Heads of Agreement, however, is not a legally binding agreement. It seeks to detail the commercial aspects of the offer, to simplify the forthcoming process, and to prevent disputes or limit renegotiations. When completed, these Heads of Agreements can be signed up to and the next stage of the formal acquisition can now take place.
Due diligence
It is now time to take a much closer look at the company. Due diligence is the investigation into the financial and operational activities of the business and should include all key areas: financial and tax matters, commercial aspects, legal aspects, property issues, environmental issues, health and safety matters, information technology aspects and pension issues.
The due diligence is typically carried out by accountants, lawyers or specialist experts such as environment consultants or pension actuaries. Again, we strongly recommend that commercial due diligence (which is rarely carried out by lawyers or accountants) is performed by yourself with the support of advisors who have a specialist print industry background.

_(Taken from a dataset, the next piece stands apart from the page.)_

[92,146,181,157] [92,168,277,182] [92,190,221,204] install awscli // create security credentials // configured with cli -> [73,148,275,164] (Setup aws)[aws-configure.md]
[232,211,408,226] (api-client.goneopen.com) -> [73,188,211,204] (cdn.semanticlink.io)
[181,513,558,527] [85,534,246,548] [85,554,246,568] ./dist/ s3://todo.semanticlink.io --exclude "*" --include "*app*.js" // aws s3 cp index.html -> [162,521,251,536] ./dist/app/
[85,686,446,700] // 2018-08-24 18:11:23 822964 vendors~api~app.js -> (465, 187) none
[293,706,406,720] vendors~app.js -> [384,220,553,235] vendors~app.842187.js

Due diligence can easily be under rated. It is vital to the process. For your own peace of mind, you should make thorough investigations and not rely on accountants/lawyers to uncover problem issues. It is your money that is at risk if you get it wrong and it is time and effort well spent to undertake a thorough and robust due diligence to minimise the likelihood of unforeseen problems.
Going through with it
It is only now that you are actually going to buy the business. You have carried out all the investigations you can, and now have a very detailed understanding of the target business. Following due diligence you are now either comfortable with the deal as agreed, or you need to renegotiate some of the principle terms based on the findings of due diligence. If there are no significant issues arising, it is time to proceed to the Legal Agreement, which will reflect the Heads of Agreement previously produced. If there are issues arising, these will need to be addressed – preferably by you or your advisor, with renegotiations where necessary. The experience of your advisors will make all the difference as to whether this can be satisfactorily achieved, whilst preserving the relationship between the buyer and seller. Do not be afraid to walk away if these issues cannot be successfully renegotiated.
Success!
All is signed and sealed and you have successfully acquired a business. Job done.

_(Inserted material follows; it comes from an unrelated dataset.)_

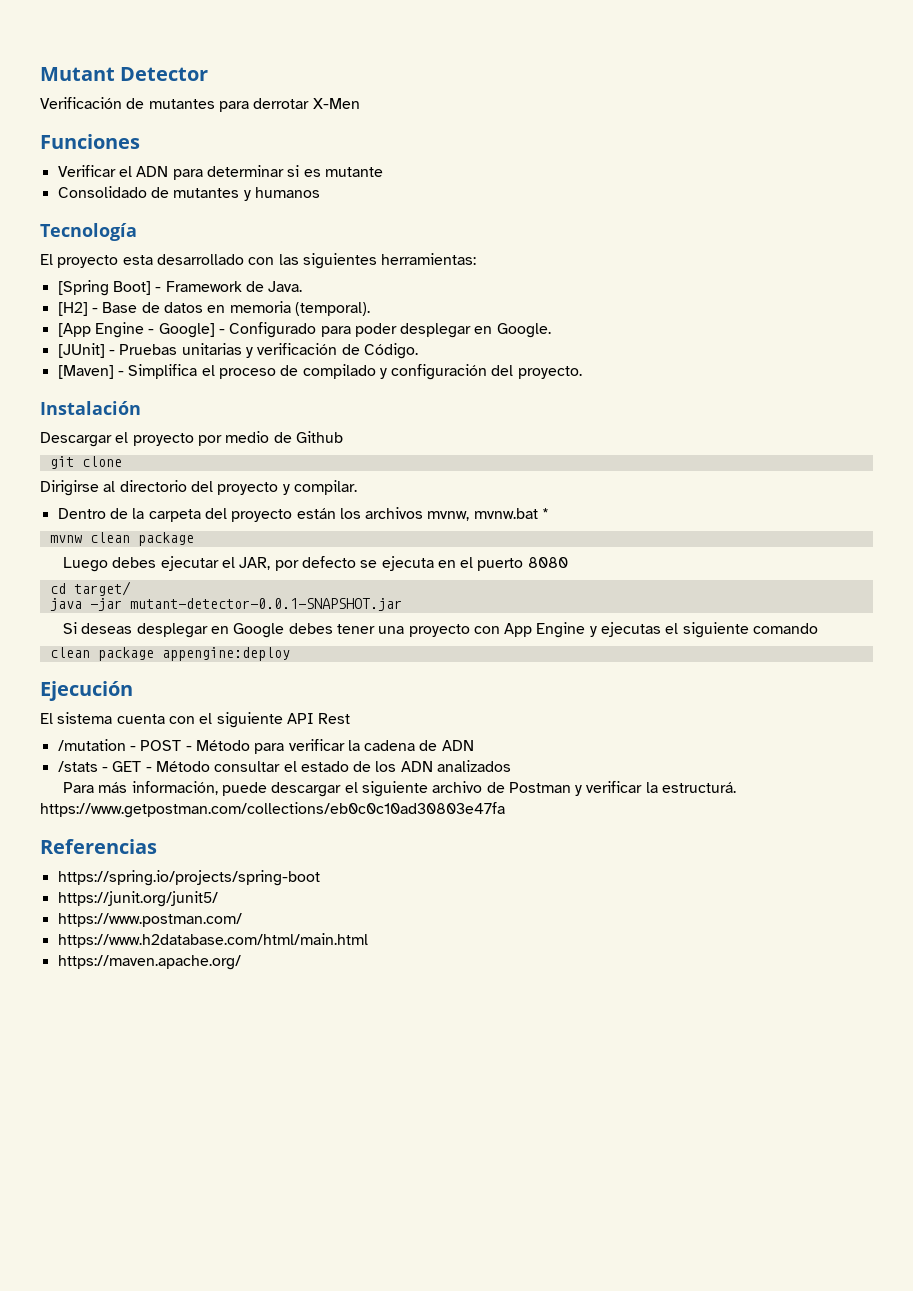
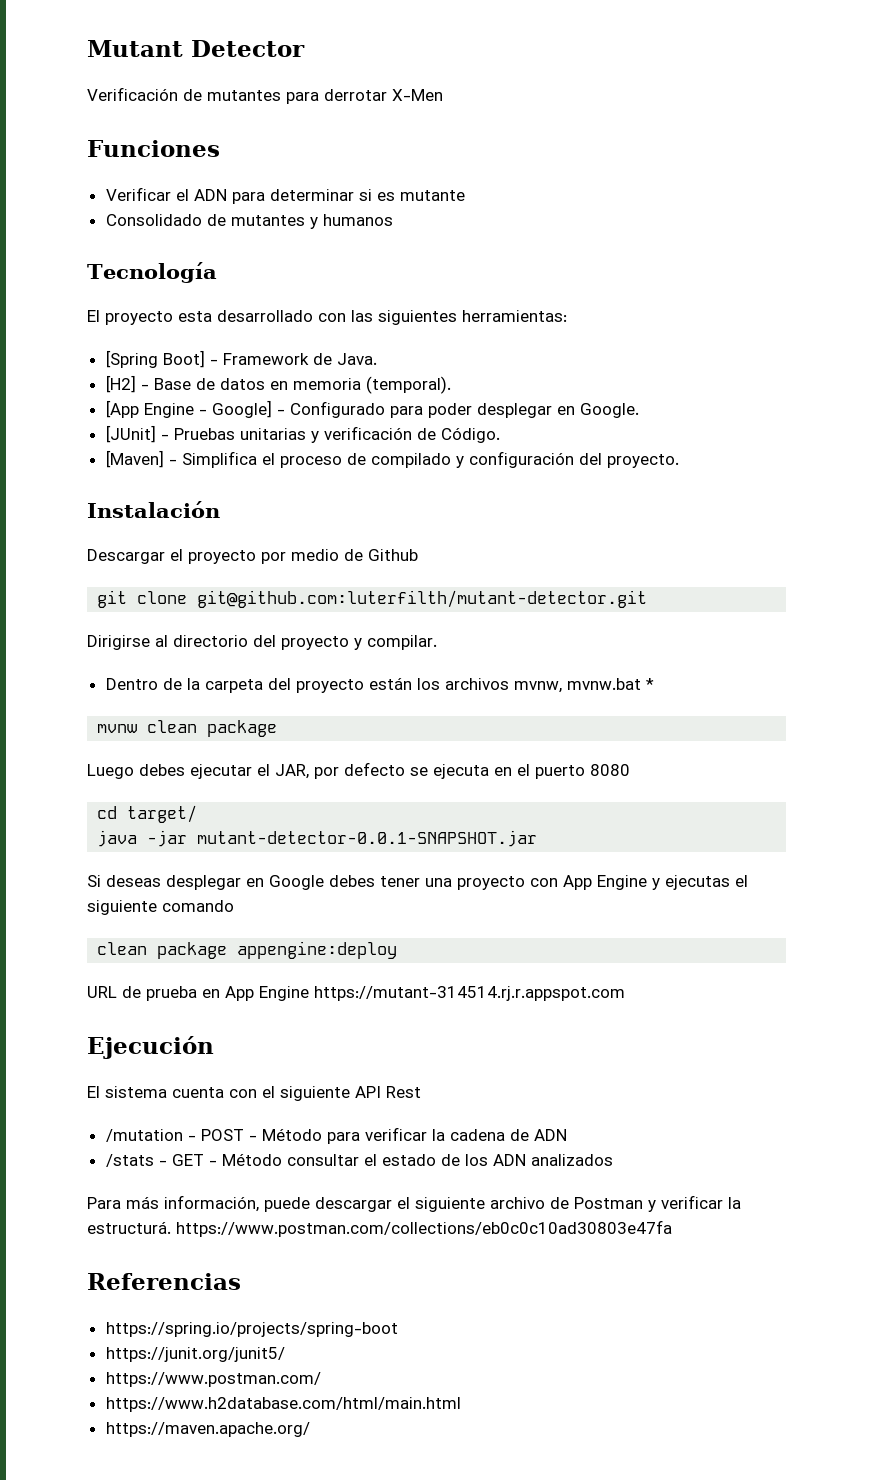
(122, 461) none -> [197,590,648,608] git@github.com:luterfilth/mutant-detector.git
(290, 654) none -> [87,986,625,1001] // URL de prueba en App Engine https://mutant-314514.rj.r.appspot.com
[40,802,505,818] https://www.getpostman.com/collections/eb0c0c10ad30803e47fa -> [176,1220,672,1237] https://www.postman.com/collections/eb0c0c10ad30803e47fa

No.Remember why you bought the company and what you plan to do with it. Now you have secured the deal and acquired a new business, it is time to put into practice the plan you had. It is a new phase with fresh challenges. There are different cultures between the two companies to integrate. New strengths and weaknesses will come to light and a reappraisal of the business and its plans for the future needs to be undertaken quickly and efficiently. You must have a ‘First 100 Days Implementation Plan’!
Some of the issues for post-acquisition planning will include financial reporting methods, handling of the announcement and publicity of the acquisition, securing supportive employees, understanding how competition will react to your acquisition, and how customers and suppliers will react. How will your plans for the new business be communicated to all stakeholders?
And one final thought, now that you have successfully integrated with the new business and everything is working successfully: is now the time to consider your next acquisition? Good luck.